Future research should focus on where and when patient involvement is happening and how patients experience involvement. Routine use of a generic measure at the micro level, e.g. the SHARED questionnaire [50] in Danish, may be appropriate when investigating within healthcare settings whether common ground can be reached between patients, health professionals delivering care, health service managers, researchers, and quality improvement leaders [9]. However, it is important to recognize that one generic measurement tool or one core set of evaluation tools is unlikely to meet the goals of all stakeholders all of the time and across all interventions [51].
Strengths and limitations
The strength of this study is its methodological rigor in illustrating differences between perspectives on patient involvement and its measurement, which is likely to impact on the implementation of measures within the Danish healthcare setting and innovate practice informed by evidence [9]. It provides in-depth data and new insights on measuring patient involvement from multiple healthcare professional stakeholder perspectives.

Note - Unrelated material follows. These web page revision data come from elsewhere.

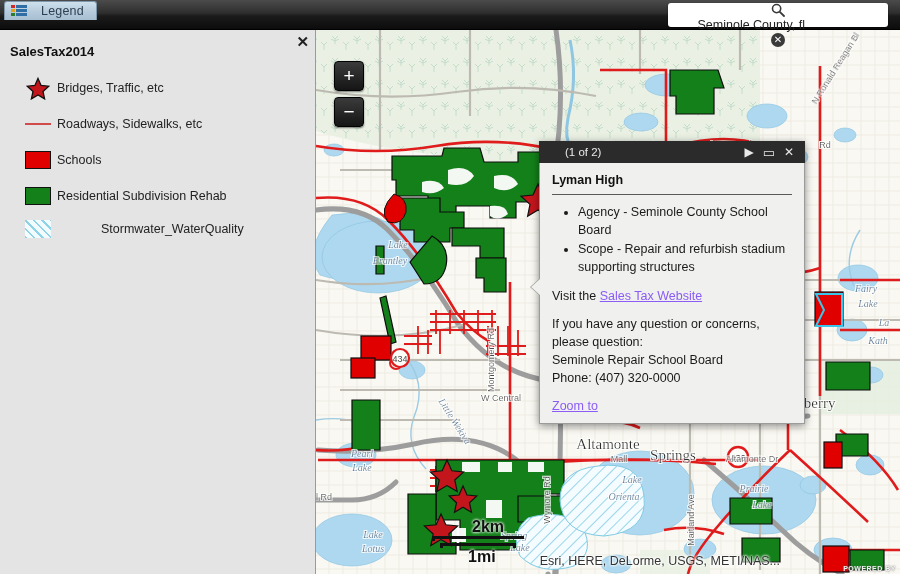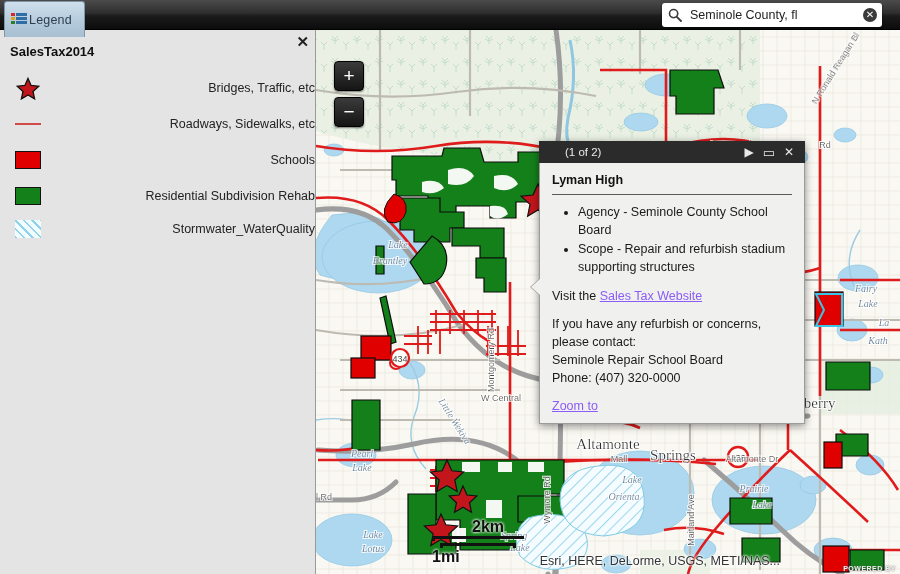--- a/index.html
+++ b/index.html
@@ -22,42 +22,43 @@
   #map-svg { position: absolute; left: 0; top: 0; }
 
   
   #header {
     position: absolute; left: 0; top: 0; width: 900px; height: 30px;
     background: linear-gradient(to bottom, #4b4b4b 0%, #2e2e2e 45%, #1b1b1b 55%, #0c0c0c 100%);
     border-bottom: 1px solid #000;
     z-index: 60;
   }
   #legend-btn {
-    position: absolute; left: 4px; top: 1px; height: 36px;
-    display: flex; align-items: center; gap: 2px;
+    position: absolute; left: 4px; top: 1px; height: 19px;
+    display: flex; align-items: center; gap: 14px;
     padding: 0 12px 0 6px;
     background: linear-gradient(to bottom, #cfe0ec 0%, #b7ccdd 50%, #a7bfd2 100%);
     border: 1px solid #7e97ab;
     border-bottom: none;
     border-radius: 3px 3px 0 0;
     cursor: pointer;
   }
   #legend-btn .lbl {
     font-size: 12.5px; color: #2c3e50; letter-spacing: .2px;
   }
   .legend-glyph { width: 16px; height: 15px; position: relative; display: inline-block; }
   .legend-glyph i { position: absolute; display: block; }
   .legend-glyph .sw { left: 0; width: 4px; height: 3px; }
   .legend-glyph .br { left: 5px; width: 11px; height: 3px; background: #2f6ea5; }
 
   #search-wrap {
-    position: absolute; right: 18px; top: 3px; width: 220px; height: 24px;
+    position: absolute; right: 12px; top: 3px; width: 220px; height: 24px;
     background: #fff; border-radius: 3px;
     display: flex; align-items: center;
     box-shadow: 0 1px 2px rgba(0,0,0,.6);
+    flex-direction: column;
   }
   #search-icon { width: 26px; display: flex; justify-content: center; align-items: center; }
   #search-input {
     flex: 1; border: none; outline: none;
     font-family: "Liberation Sans", sans-serif;
     font-size: 12.5px; color: #222; background: transparent;
   }
   #search-clear {
     width: 24px; display: flex; justify-content: center; align-items: center; cursor: pointer;
   }
@@ -76,21 +77,21 @@
   }
   #legend-close {
     position: absolute; right: 6px; top: 4px;
     font-size: 15px; font-weight: bold; color: #222; cursor: pointer; line-height: 1;
   }
   #legend-title {
     position: absolute; left: 10px; top: 14px;
     font-size: 13px; font-weight: bold; color: #111;
   }
   #legend-items { position: absolute; left: 0; top: 40px; width: 100%; }
-  .leg-row { display: flex; align-items: center; height: 36px; padding-left: 13px; justify-content: space-between; }
+  .leg-row { display: flex; align-items: center; height: 36px; padding-left: 23px; }
   .leg-sym { width: 30px; display: flex; justify-content: center; align-items: center; }
   .leg-txt { font-size: 12.5px; color: #222; padding-left: 4px; }
 
   .sym-line { width: 26px; height: 0; border-top: 2px solid #d14b4b; }
   .sym-box { width: 26px; height: 18px; border: 1px solid #111; }
   .sym-hatch {
     width: 26px; height: 18px;
     background:
       repeating-linear-gradient(45deg, #8fd3e8 0 1.5px, rgba(255,255,255,0) 1.5px 6px),
       #f2fbfe;
@@ -418,21 +419,21 @@
       <div class="zbtn">−</div>
     </div>
 
     <div id="scalebar" style="top:488px;">
       <div class="sb-row">
         <div class="sb-label" style="margin-left:40px;">2km</div>
         <div class="sb-line-km"></div>
       </div>
       <div class="sb-row" style="margin-top:2px;">
         <div class="sb-line-mi" style="margin-left:8px;"></div>
-        <div class="sb-label" style="">1mi</div>
+        <div class="sb-label" style="margin-left:36px;">1mi</div>
       </div>
     </div>
 
     <div id="attribution">Esri, HERE, DeLorme, USGS, METI/NAS...</div>
     <div id="esri-logo">
       <div class="pw">POWERED BY</div>
     </div>
   </div>
 
   <div id="legend-panel">
@@ -489,21 +490,21 @@
     </div>
     <div id="popup-body">
       <div id="popup-tail"></div>
       <div id="popup-title">Lyman High</div>
       <div id="popup-rule"></div>
       <ul id="popup-list">
         <li>Agency - Seminole County School Board</li>
         <li>Scope - Repair and refurbish stadium supporting structures</li>
       </ul>
       <p class="popup-para"><span>Visit the </span><span class="plink">Sales Tax Website</span></p>
-      <p class="popup-para tight">If you have any refurbish or concerns, please contact:</p>
+      <p class="popup-para tight">If you have any question or concerns, please question:</p>
       <p class="popup-para tight">Seminole Repair School Board</p>
       <p class="popup-para">Phone:  (407) 320-0000</p>
       <div id="popup-zoomto">
         <span class="plink">Zoom to</span>
       </div>
     </div>
   </div>
 
   <div id="header">
     <div id="legend-btn">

However, the members of our sample were self-selecting, representing professionals with a specific interest in patient involvement. The main limitation was the focus on the views of professionals about patient involvement and measurement; patient perspectives were not included in this study [40]. It was noteworthy that when talking about patient involvement, participants did not discuss topics identified as being relevant to patient stakeholders, such as burden [52], disempowerment, tokenism, manipulation, or forced responsibilization [11]. This concurs with a recent study which revealed that healthcare professionals do not see patient involvement through the lens of the care they are offering, but rather as a means to improve healthcare quality [53]. However, our findings indicate a willingness to integrate patient perspectives into healthcare delivery and evaluation design, and to prioritize person-centred measures, which are the ones that matter to patients [51].